Members of the Seanad from 1993 to 1997

The 20th Seanad was in office from 1993 to 1997. An election to Seanad Éireann, the senate of the Oireachtas (Irish parliament), followed the 1992 general election to the 27th Dáil. The senators served until the close of poll for the 21st Seanad.

==Cathaoirleach==
On 17 February 1993, Seán Fallon (FF) was proposed as Cathaoirleach by G. V. Wright (FF) and seconded by Jan O'Sullivan (Lab). He was elected without a division, with David Norris (Ind) dissenting.

On 25 February 1993, Liam Naughten (FG) was proposed as Leas-Chathaoirleach by Maurice Manning (FG) and seconded by Madeleine Taylor-Quinn (FG). Mary Henry (Ind) was proposed by David Norris (Ind) and seconded by Cathy Honan (PDs). Naughten was elected by a vote of 19 to 6.

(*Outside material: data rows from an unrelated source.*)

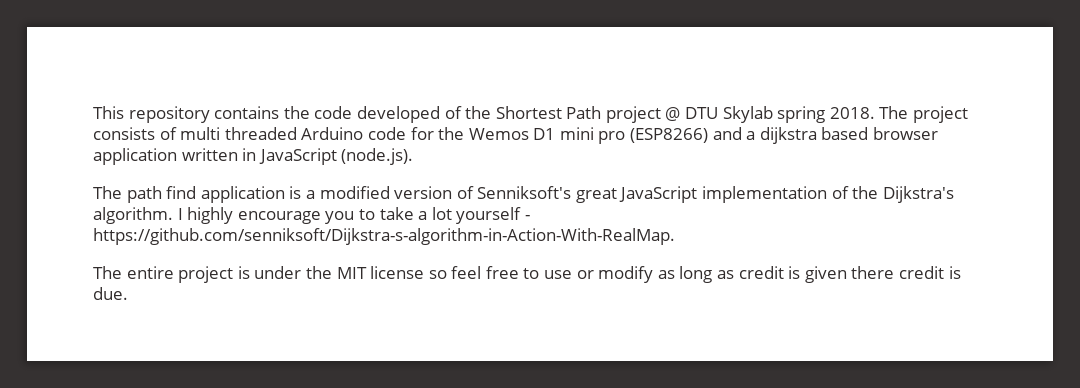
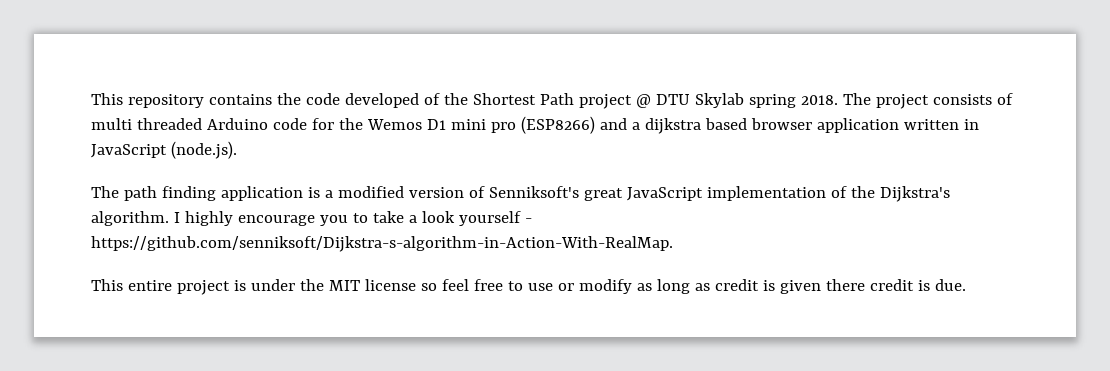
[166,186,197,199] find -> [161,186,216,201] finding
[431,207,452,220] lot -> [421,211,455,223] look
[93,266,122,279] The -> [91,279,123,291] This

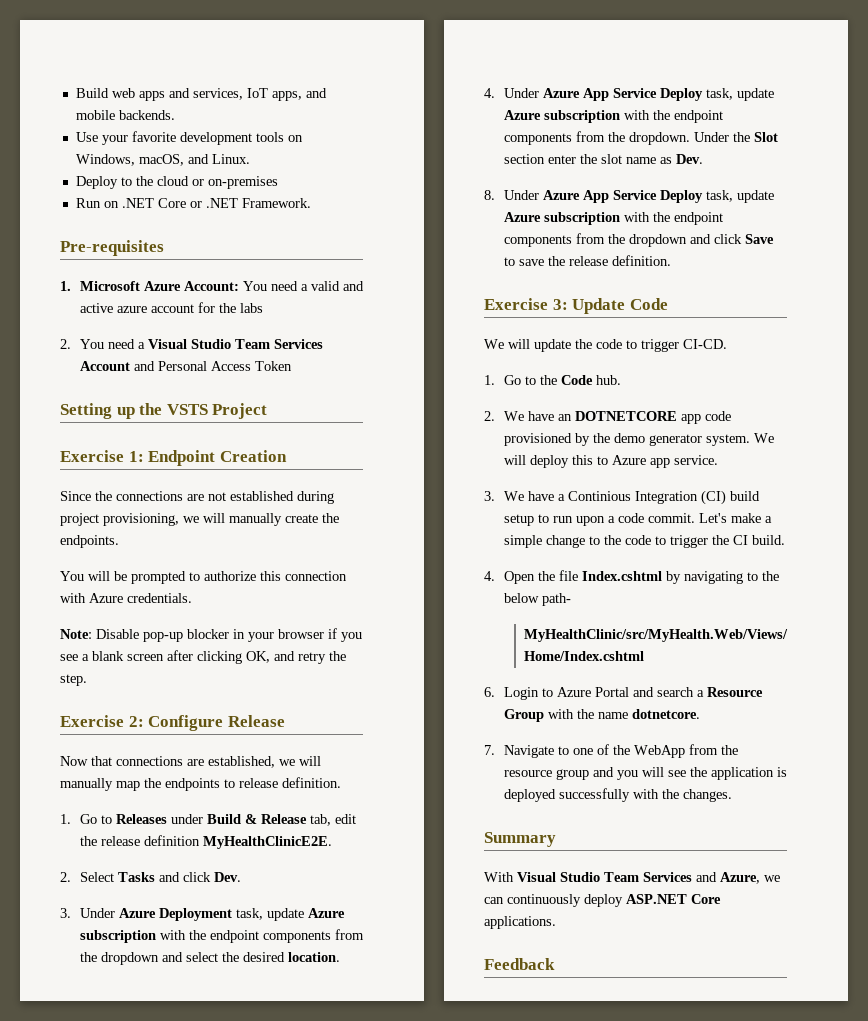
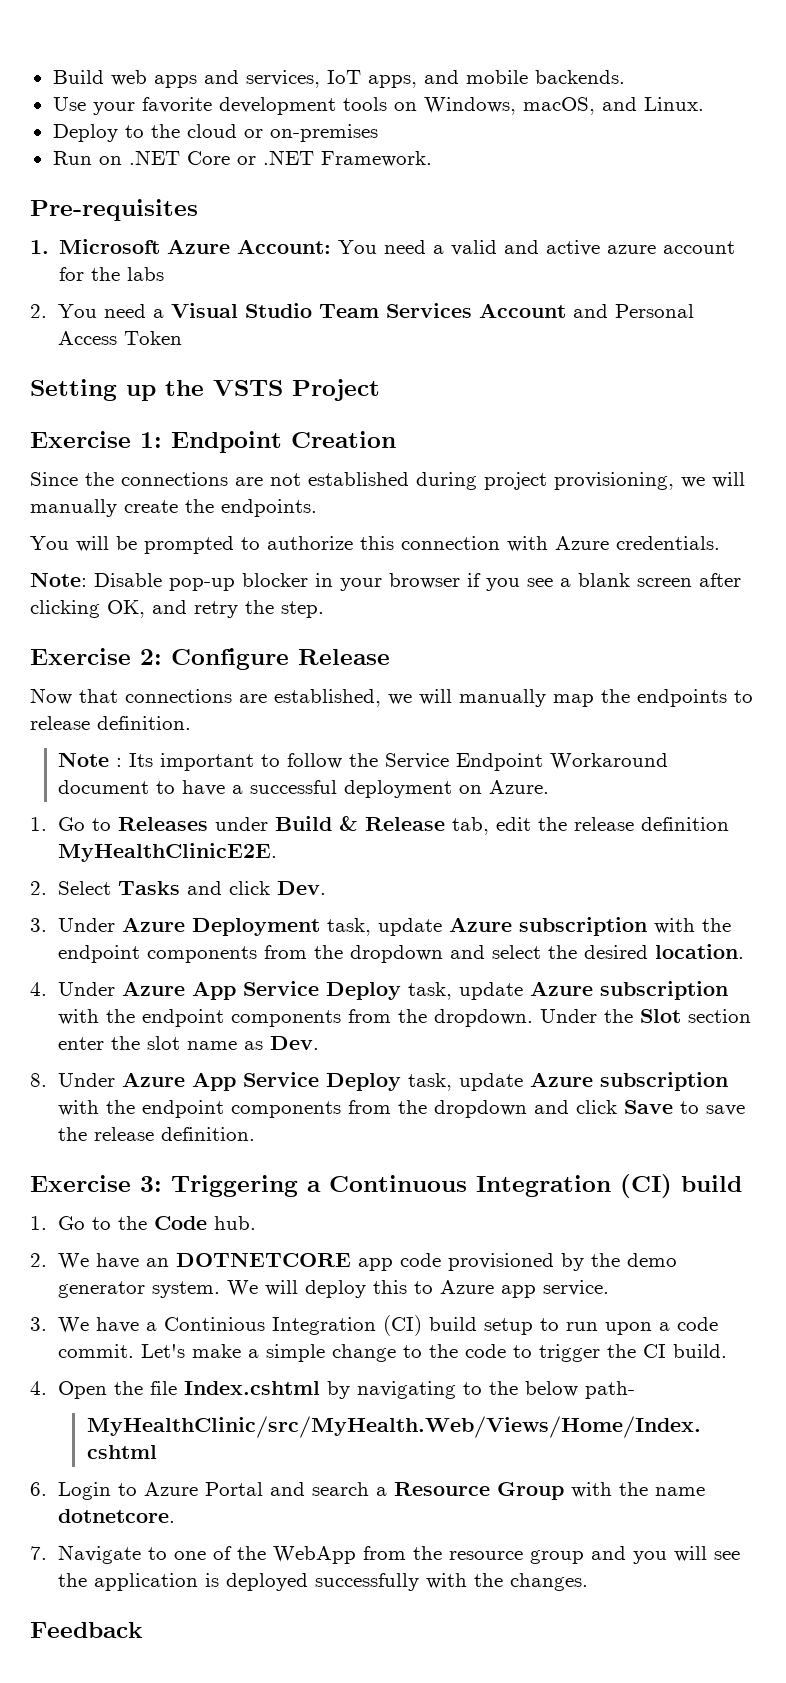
(341, 782) none -> [58,752,669,771] [58,780,550,798] // Note : Its important to follow the Service Endpoint Workaround document to have a successful deployment on Azure.
[572,298,668,314] [484,339,727,352] Update Code // We will update the code to trigger CI-CD. -> [171,1174,742,1198] Triggering a Continuous Integration (CI) build
[484,832,556,847] [484,872,780,884] [484,894,721,907] [484,916,556,929] // Summary // With Visual Studio Team Services and Azure, we can continuously deploy ASP.NET Core applications. -> (589, 1582) none

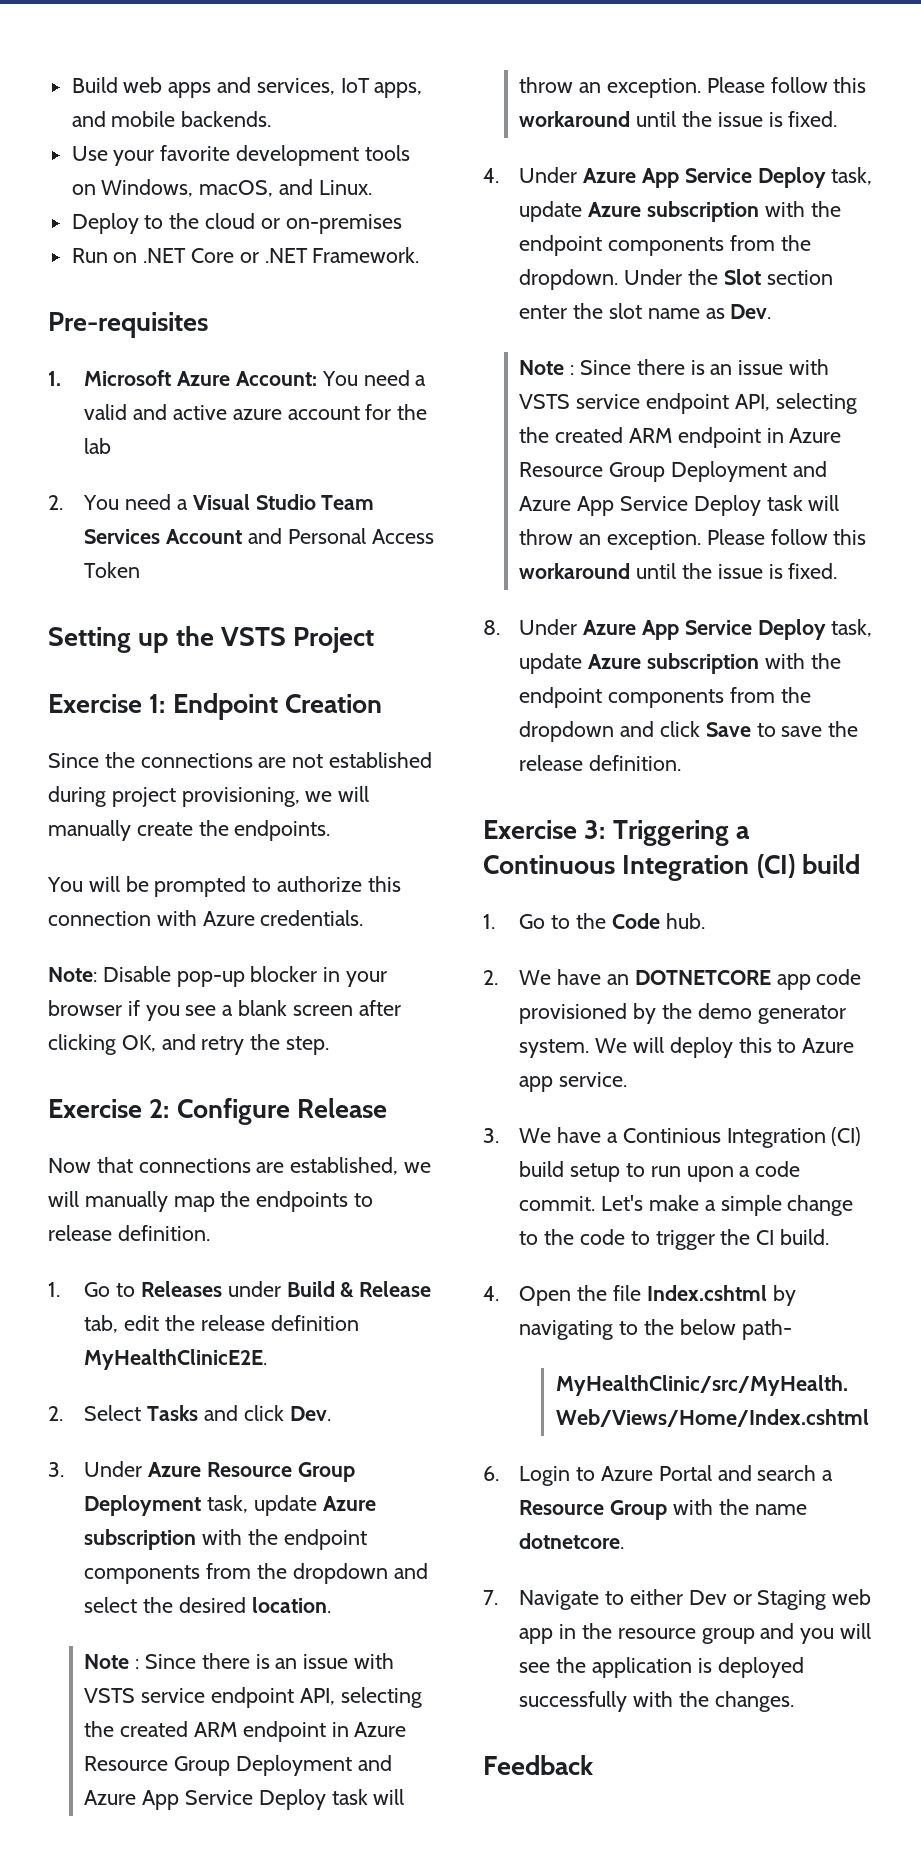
[127,267,165,281] labs -> [84,438,112,454] lab
[58,752,669,771] [58,780,550,798] // Note : Its important to follow the Service Endpoint Workaround document to have a successful deployment on Azure. -> (210, 1233) none
(186, 924) none -> [207,1462,355,1482] Resource Group
(745, 951) none -> [84,1653,395,1669] [84,1687,422,1708] [84,1721,407,1742] [84,1755,392,1776] [84,1789,405,1810] [519,77,867,98] [519,111,838,127] // Note : Since there is an issue with VSTS service endpoint API, selecting the created ARM endpoint in Azure Resource Group Deployment and Azure App Service Deploy task will throw an exception. Please follow this workaround until the issue is fixed.
(320, 1043) none -> [519,359,830,375] [519,393,857,414] [519,427,842,448] [519,461,827,482] [519,495,840,516] [519,529,867,550] [519,563,838,579] // Note : Since there is an issue with VSTS service endpoint API, selecting the created ARM endpoint in Azure Resource Group Deployment and Azure App Service Deploy task will throw an exception. Please follow this workaround until the issue is fixed.
[174,1546,407,1564] one of the WebApp from -> [630,1589,872,1610] [519,1624,577,1644] either Dev or Staging web app in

On 4 July 1995, Seán Fallon died. On 12 July 1995, Liam Naughten (FG) was proposed as Cathaoirleach by Maurice Manning (FG) and seconded by Liam T. Cosgrave (FG). He was elected without a division. On 19 July 1995, Brian Mullooly was proposed as Leas-Chathaoirleach by G. V. Wright (FF) and seconded by Tom Fitzgerald (FF). He was elected without a division.

On 16 November 1996, Liam Naughten died. On 27 November 1996, Liam T. Cosgrave (FG) was proposed as Cathaoirleach by Maurice Manning (FG) and seconded by Jan O'Sullivan (Lab). Brian Mullooly (FF) was proposed by G. V. Wright (FF) and seconded by Michael Finneran (FF). Cosgrave was elected by a vote of 31 to 28.

== Composition of the 20th Seanad ==
There are a total of 60 seats in the Seanad: 43 were elected on five vocational panels, 6 were elected from two university constituencies and 11 were nominated by the Taoiseach.

The following table shows the composition by party when the 20th Seanad first met on 17 February 1993.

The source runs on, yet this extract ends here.